A sculpture of a fallen warrior at the Temple of Aphaia on the Greek island of Aigina.
Silverman is interested in the bard’s shaping of the ancient Greek language, which was in a molten state in the 8th century BCE, much like English was at the time of Shakespeare. Homer’s keen sense of delight in the physical world was transmitted directly to listeners through vivid descriptions and onomatopoeia (words that sound like the things they describe).

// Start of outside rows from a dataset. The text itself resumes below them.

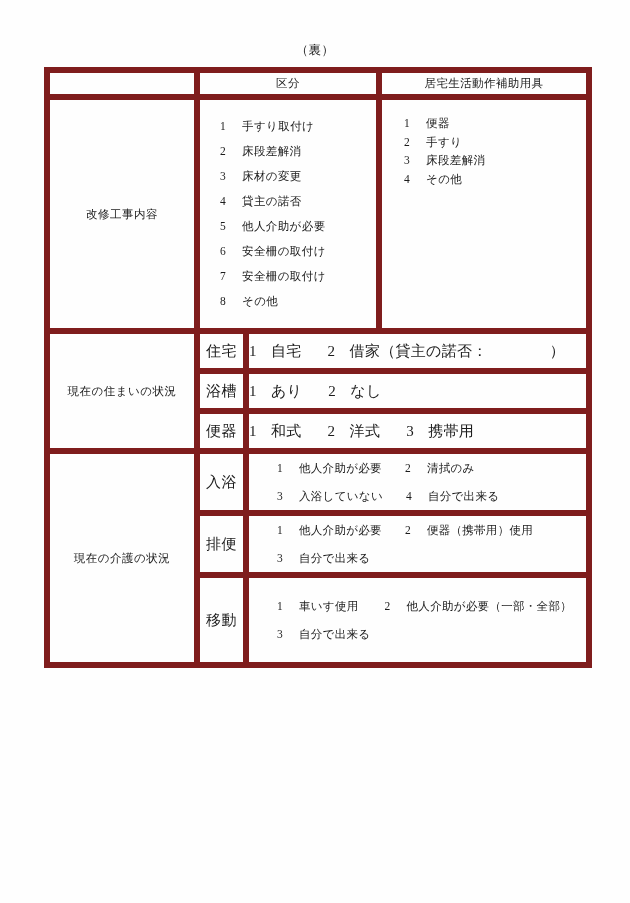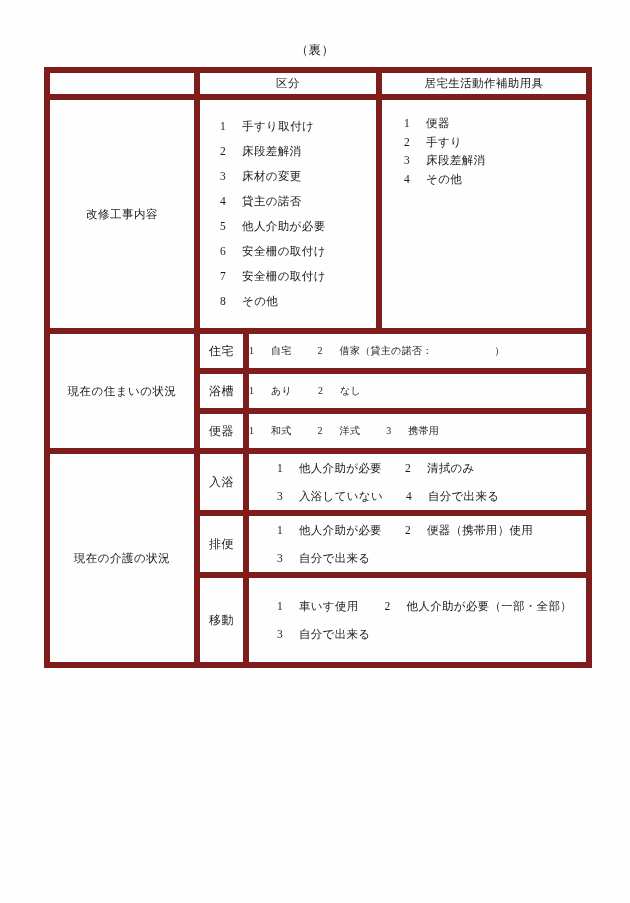--- a/index.html
+++ b/index.html
@@ -72,21 +72,21 @@
   .hdr-blank { border-bottom-color: #6e6e6e; }
 
   
   .row-label {
     text-align: center;
     font-size: 11.5px;
     letter-spacing: 0.5px;
   }
   .sub-label {
     text-align: center;
-    font-size: 12px;
+    font-size: 15px;
     letter-spacing: 0.5px;
   }
 
   
   .opt-list {
     list-style: none;
     margin: 0;
     padding: 14px 0 14px 20px;
   }
   .opt-list li {
@@ -105,21 +105,21 @@
     display: inline-block;
     width: 22px;
     font-size: 11.5px;
   }
   .opt-text { letter-spacing: 0.4px; }
 
   
   .choice-line {
     padding: 0 0 0 11px;
     white-space: nowrap;
-    font-size: 10px;
+    font-size: 15px;
     letter-spacing: 0.3px;
   }
   .choice-line .ch {
     display: inline-block;
   }
   .gap-s { display: inline-block; width: 23px; }
   .gap-m { display: inline-block; width: 26px; }
   .num-box { display: inline-block; width: 22px; }
   .blank-space { display: inline-block; width: 62px; }
 

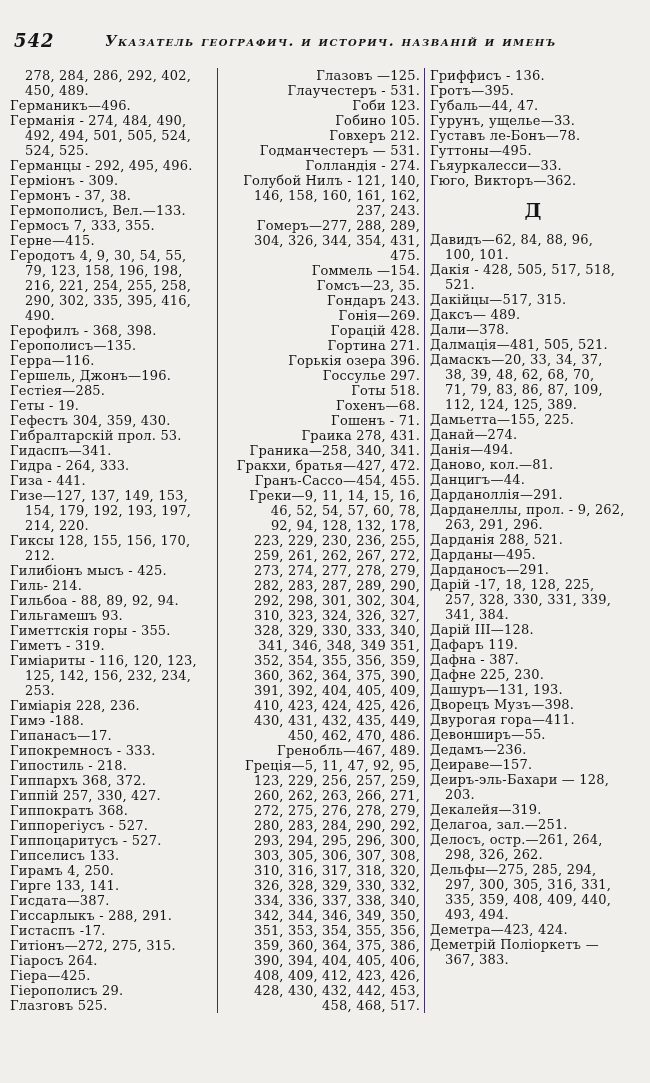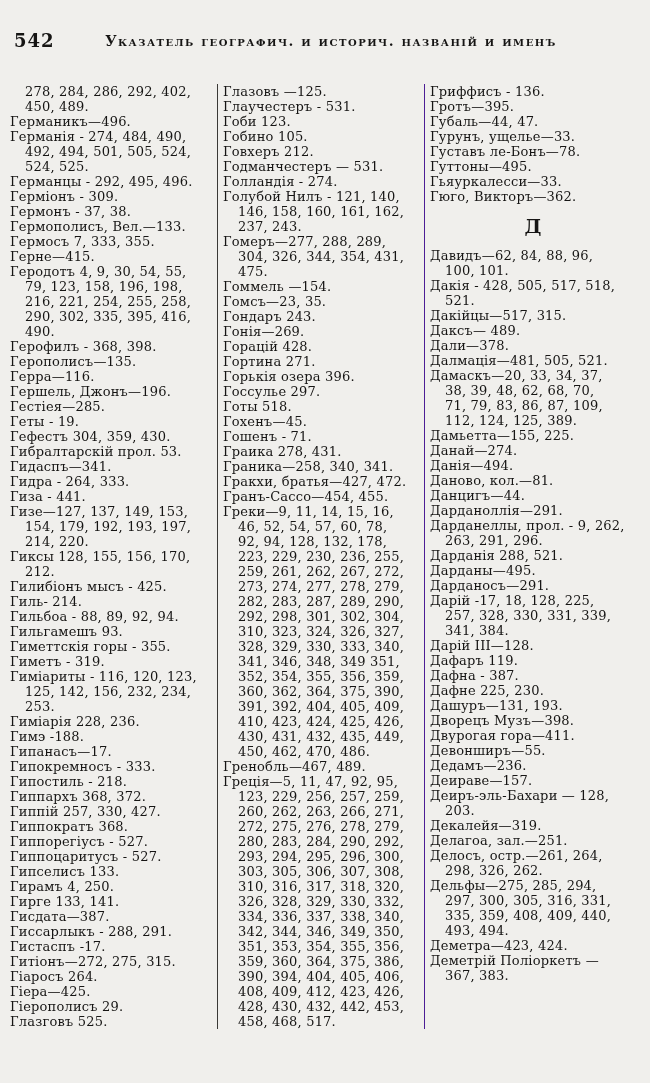--- a/index.html
+++ b/index.html
@@ -14,20 +14,21 @@
     margin: 0 auto;
     background: #f0efec;
     color: #161514;
     overflow: hidden;
     box-sizing: border-box;
   }
   .page-header {
     position: relative;
     height: 30px;
     margin-top: 30px;
+    font-style: italic;
   }
   .page-number {
     position: absolute;
     left: 14px;
     top: 0;
     font-size: 18px;
     font-weight: bold;
     letter-spacing: 1px;
   }
   .page-title {
@@ -36,28 +37,28 @@
     top: 3px;
     text-align: center;
     font-variant: small-caps;
     font-weight: bold;
     font-size: 14px;
     letter-spacing: 1.5px;
     white-space: nowrap;
   }
   .columns {
     display: flex;
-    margin: 24px 8px 0 10px;
+    margin: 8px 8px 0 10px;
   }
   .col {
     box-sizing: border-box;
     padding-right: 4px;
   }
   .col-1 { width: 207px; }
-  .col-2 { width: 207px; border-left: 1px solid #3a3936; padding-left: 5px; }
+  .col-2 { width: 207px; border-left: 1px solid #3a3936; padding-left: 5px; text-align: right; }
   .col-3 { width: 218px; border-left: 1px solid #4c1d95; padding-left: 5px; }
   .line {
     height: 15px;
     line-height: 15px;
     font-size: 13px;
     white-space: nowrap;
     overflow: hidden;
     letter-spacing: 0.2px;
   }
   .line.cont { padding-left: 15px; }
@@ -160,21 +161,21 @@
         <div class="line cont">475.</div>
         <div class="line">Гоммель —154.</div>
         <div class="line">Гомсъ—23, 35.</div>
         <div class="line">Гондаръ  243.</div>
         <div class="line">Гонія—269.</div>
         <div class="line">Горацій  428.</div>
         <div class="line">Гортина  271.</div>
         <div class="line">Горькія озера  396.</div>
         <div class="line">Госсулье  297.</div>
         <div class="line">Готы  518.</div>
-        <div class="line">Гохенъ—45.</div>
+        <div class="line">Гохенъ—68.</div>
         <div class="line">Гошенъ - 71.</div>
         <div class="line">Граика  278, 431.</div>
         <div class="line">Граника—258, 340, 341.</div>
         <div class="line">Гракхи, братья—427, 472.</div>
         <div class="line">Гранъ-Сассо—454, 455.</div>
         <div class="line">Греки—9,  11,  14,  15, 16,</div>
         <div class="line cont">46, 52, 54, 57, 60, 78,</div>
         <div class="line cont">92, 94, 128, 132, 178,</div>
         <div class="line cont">223, 229, 230, 236, 255,</div>
         <div class="line cont">259, 261, 262, 267, 272,</div>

One of Silverman’s favorite Homeric words refers to movement and translates to “trembling with leaves.” Another is a complex color word — the “deep blue of depth” — to describe water. And, of course, there is the famous Homeric reference to the “wine-dark sea,” a hard-to-visualize color that Silverman translates as “wine-faced.”
Silverman’s father is a microbiologist at the Cleveland Research Institute, a connection that led to Silverman working as a research student in the mid-2000s at the Cleveland Clinic, where he witnessed a laminectomy surgery for lumbar spinal stenosis (removing plaque from around the dura of the spine). Although he wasn’t thinking of the Iliad then, that experience came in handy for translating some of the epic poem’s “excruciating lessons in anatomy.”

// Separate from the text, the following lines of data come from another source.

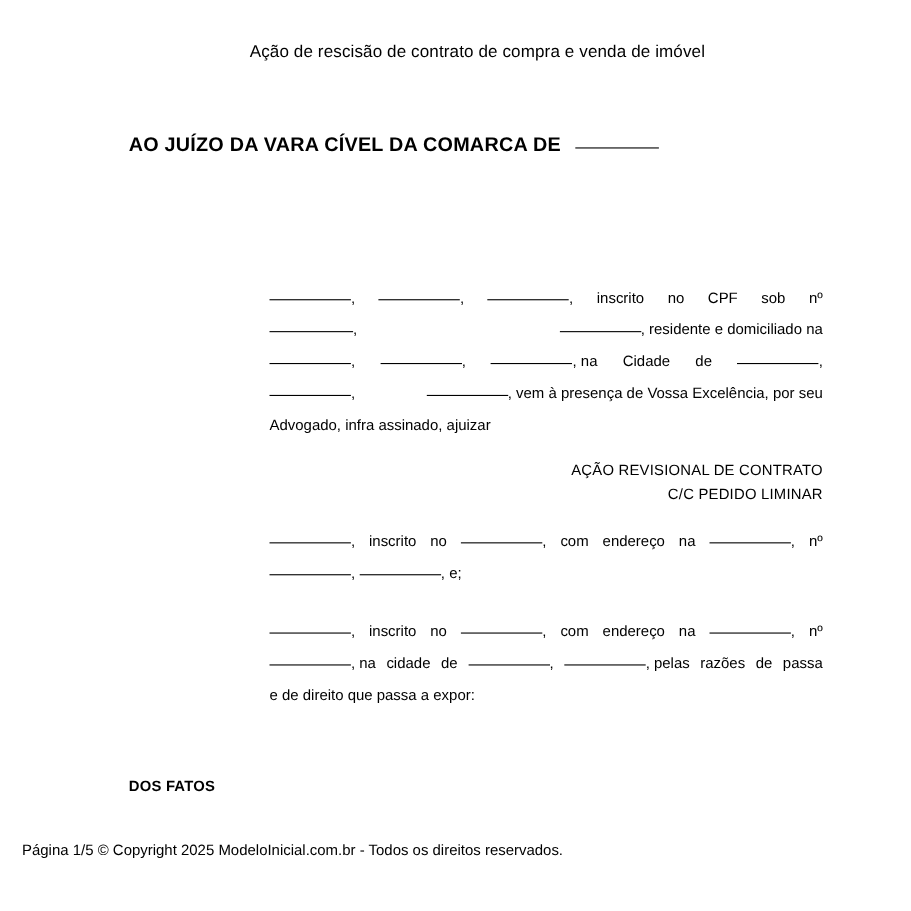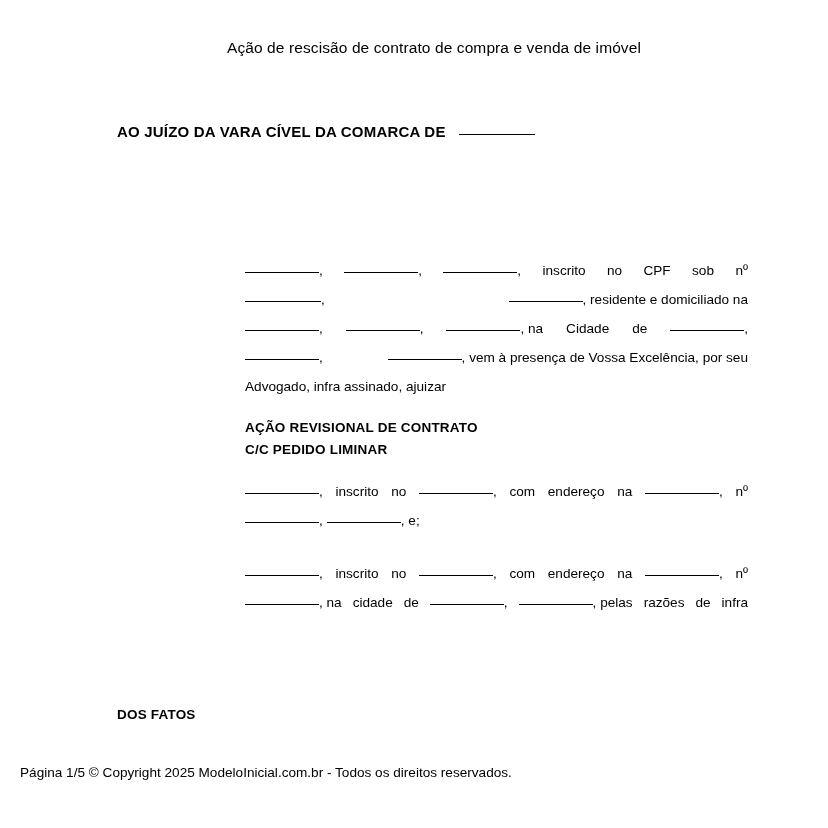--- a/index.html
+++ b/index.html
@@ -35,21 +35,21 @@
     line-height: 20px;
     font-weight: 400;
     letter-spacing: 0.1px;
   }
 
   
   .court-heading {
     position: absolute;
     left: 97px;
     top: 122px;
-    font-size: 15px;
+    font-size: 18px;
     font-weight: 700;
     line-height: 19px;
     letter-spacing: 0.2px;
     white-space: nowrap;
   }
   .court-heading .blank {
     display: inline-block;
     width: 76px;
     border-bottom: 1.3px solid #000;
     margin-left: 13px;
@@ -89,23 +89,23 @@
   }
   .b74 { width: 74px; }
   .b76 { width: 76px; }
 
   
   .action-heading {
     position: absolute;
     left: 225px;
     width: 503px;
     top: 417px;
-    text-align: left;
+    text-align: right;
     font-size: 13.5px;
-    font-weight: 700;
+    font-weight: 400;
     line-height: 22px;
     letter-spacing: 0.2px;
   }
   .action-heading div { white-space: nowrap; }
 
   
   .section-heading {
     position: absolute;
     left: 97px;
     font-size: 13.5px;
@@ -209,21 +209,24 @@
       <span>nº</span>
     </div>
     <div class="jline">
       <span><span class="blank-sm b74"></span><span>, na</span></span>
       <span>cidade</span>
       <span>de</span>
       <span><span class="blank-sm b74"></span><span>,</span></span>
       <span><span class="blank-sm b74"></span><span>, pelas</span></span>
       <span>razões</span>
       <span>de</span>
-      <span>infra</span>
+      <span>passa</span>
+    </div>
+    <div class="jline left">
+      <span>e de direito que passa a expor:</span>
     </div>
   </div>
 
   <div class="section-heading" style="top:705px;">DOS FATOS</div>
 
   <div class="footer">Página 1/5 © Copyright 2025 ModeloInicial.com.br - Todos os direitos reservados.</div>
 
 </div>
 
 </body></html>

As a final example, Silverman recites a passage in which Achilles rampages through the Trojan army and beheads the warrior Deucalion. The lines swell and fall over themselves as Deucalion’s head and helmet fly off together, (de)capped by this arresting detail: “marrow splashed [or, “spurted”] out from the vertebrae / and he lay splayed out on the ground.”
Silverman smiles: “Well, I know from having witnessed a spinal surgery that spinal fluid does not splash out. The medical doctors at the Augusta conference confirmed this. However, doctors have told me that blood from a beheading would gush out — perhaps even twelve feet in the air. Splashed conveys the effect.”
Neuron, nerve, phlebitis: these are some of the established medical terms that have their origins in Homeric verse. As Silverman observes, Homer may not have thought of human anatomy and injuries in a scientific way, “but in his ability to find just the right words to describe these phenomena, he took a first step towards explaining them.”
All of the poems in this article were translated by Kenneth Silverman.